No Fabry Disease in Patients Presenting with Isolated Small Fiber Neuropathy

Bianca T A de Greef et al. PLoS One. 2016.

Abstract

Objective: Screening for Fabry disease in patients with small fiber neuropathy has been suggested, especially since Fabry disease is potentially treatable. However, the diagnostic yield of testing for Fabry disease in isolated small fiber neuropathy patients has never been systematically investigated. Our aim is to determine the presence of Fabry disease in patients with small fiber neuropathy.

Methods: Patients referred to our institute, who met the criteria for isolated small fiber neuropathy were tested for Fabry disease by measurement of alpha-Galactosidase A activity in blood, lysosomal globotriaosylsphingosine in urine and analysis on possible GLA gene mutations.
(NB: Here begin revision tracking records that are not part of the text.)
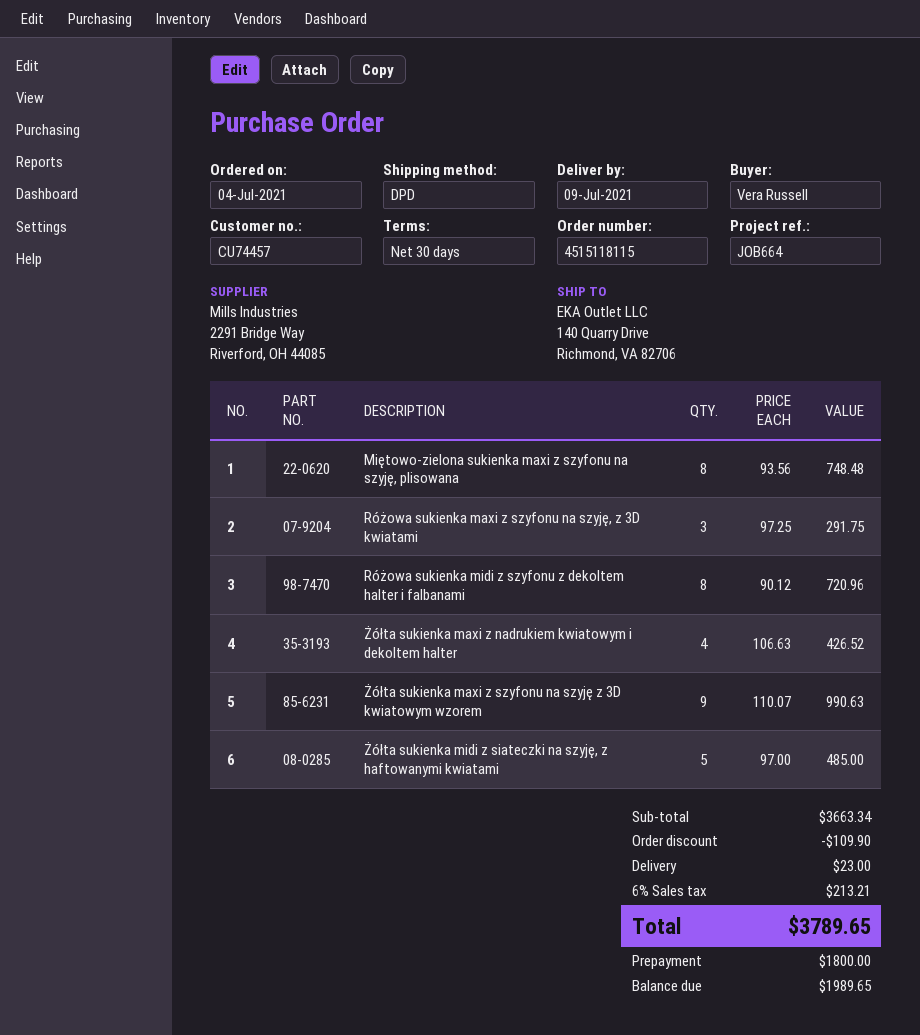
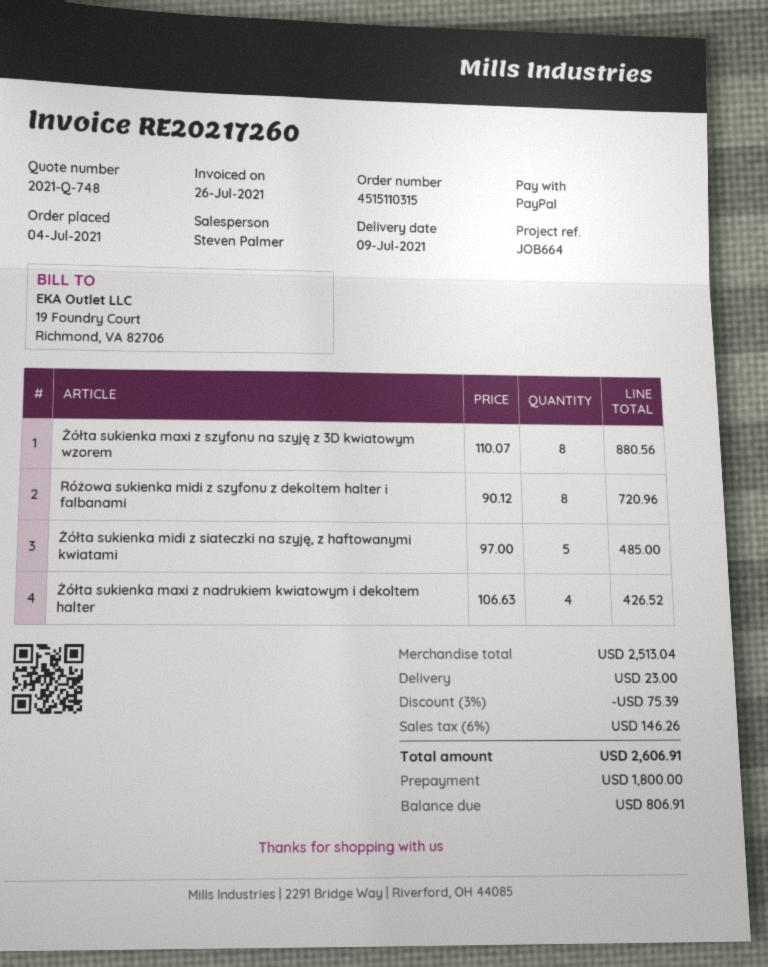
order number: 4515118115 -> 4515110315
Miętowo-zielona sukienka maxi z szyfonu na szyję, plisowana: 8 x 93.56 = 748.48 -> none
Różowa sukienka maxi z szyfonu na szyję, z 3D kwiatami: 3 x 97.25 = 291.75 -> none
Żółta sukienka maxi z szyfonu na szyję z 3D kwiatowym wzorem: 9 x 110.07 = 990.63 -> 8 x 110.07 = 880.56
subtotal: 3663.34 -> 2513.04
discount: 109.90 -> 75.39
tax: 6% = 213.21 -> 6% = 146.26
total: 3789.65 -> 2606.91
balance: 1989.65 -> 806.91

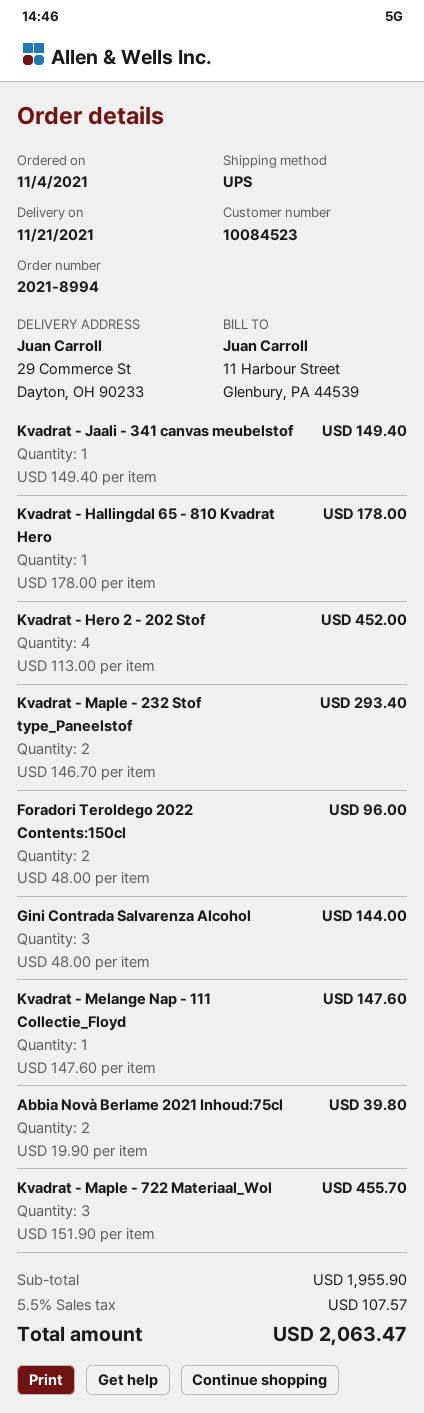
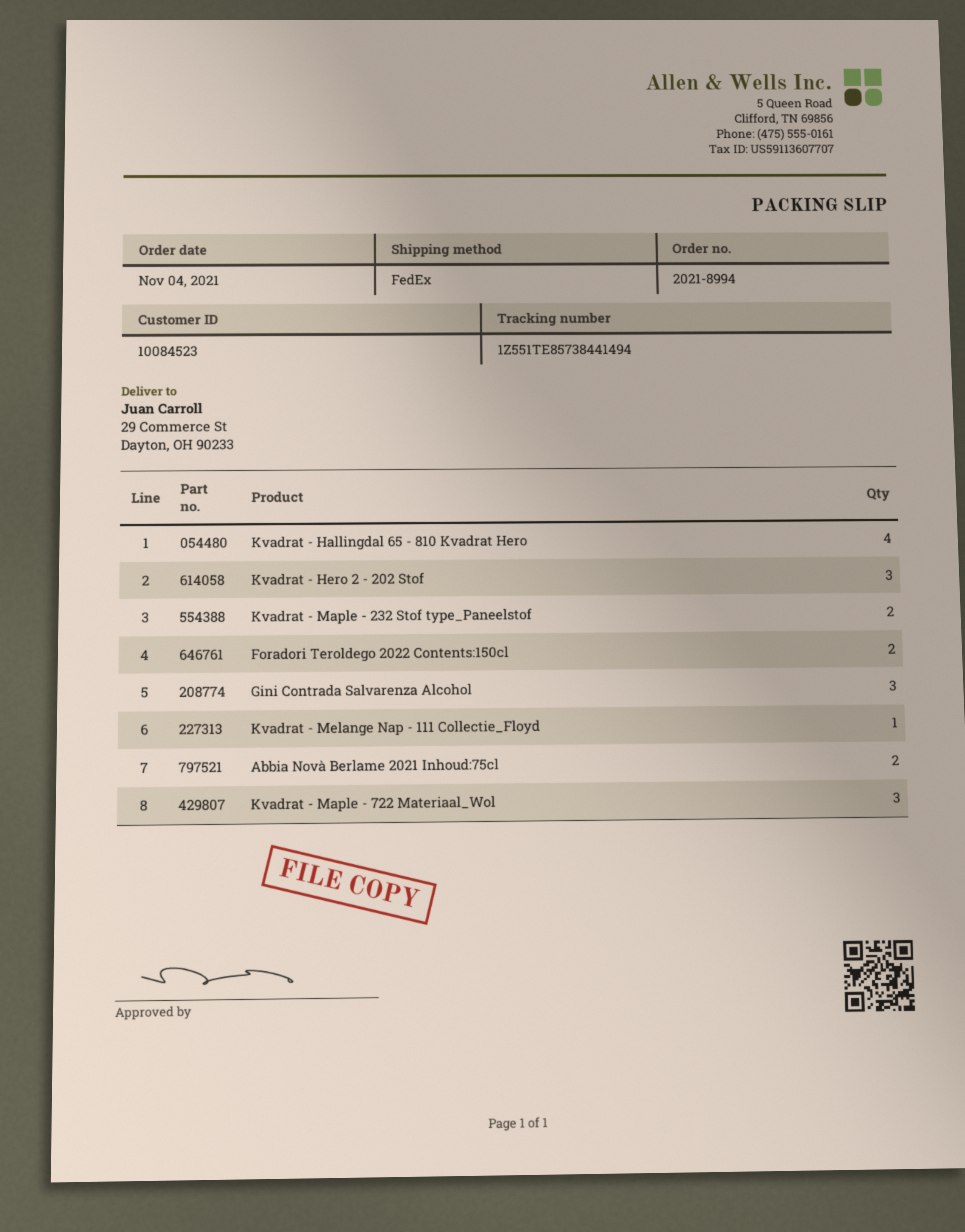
shipping method: UPS -> FedEx
Kvadrat - Jaali - 341 canvas meubelstof: 1 -> none
Kvadrat - Hallingdal 65 - 810 Kvadrat Hero: 1 -> 4
Kvadrat - Hero 2 - 202 Stof: 4 -> 3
Results: 725 patients diagnosed with small fiber neuropathy were screened for Fabry disease. No skin abnormalities were seen except for redness of the hands or feet in 30.9% of the patients. Alfa-Galactosidase A activity was tested in all 725 patients and showed diminished activity in eight patients. Lysosomal globotriaosylsphingosine was examined in 509 patients and was normal in all tested individuals. Screening of GLA for mutations was performed for 440 patients, including those with diminished α-Galactosidase A activity. Thirteen patients showed a GLA gene variant. One likely pathogenic variant was found in a female patient. The diagnosis Fabry disease could not be confirmed over time in this patient. Eventually none of the patients were diagnosed with Fabry disease.

Conclusions: In patients with isolated small fiber neuropathy, and no other signs compatible with Fabry disease, the diagnostic yield of testing for Fabry disease is extremely low. Testing for Fabry disease should be considered only in cases with additional characteristics, such as childhood onset, cardiovascular disease, renal failure, or typical skin lesions.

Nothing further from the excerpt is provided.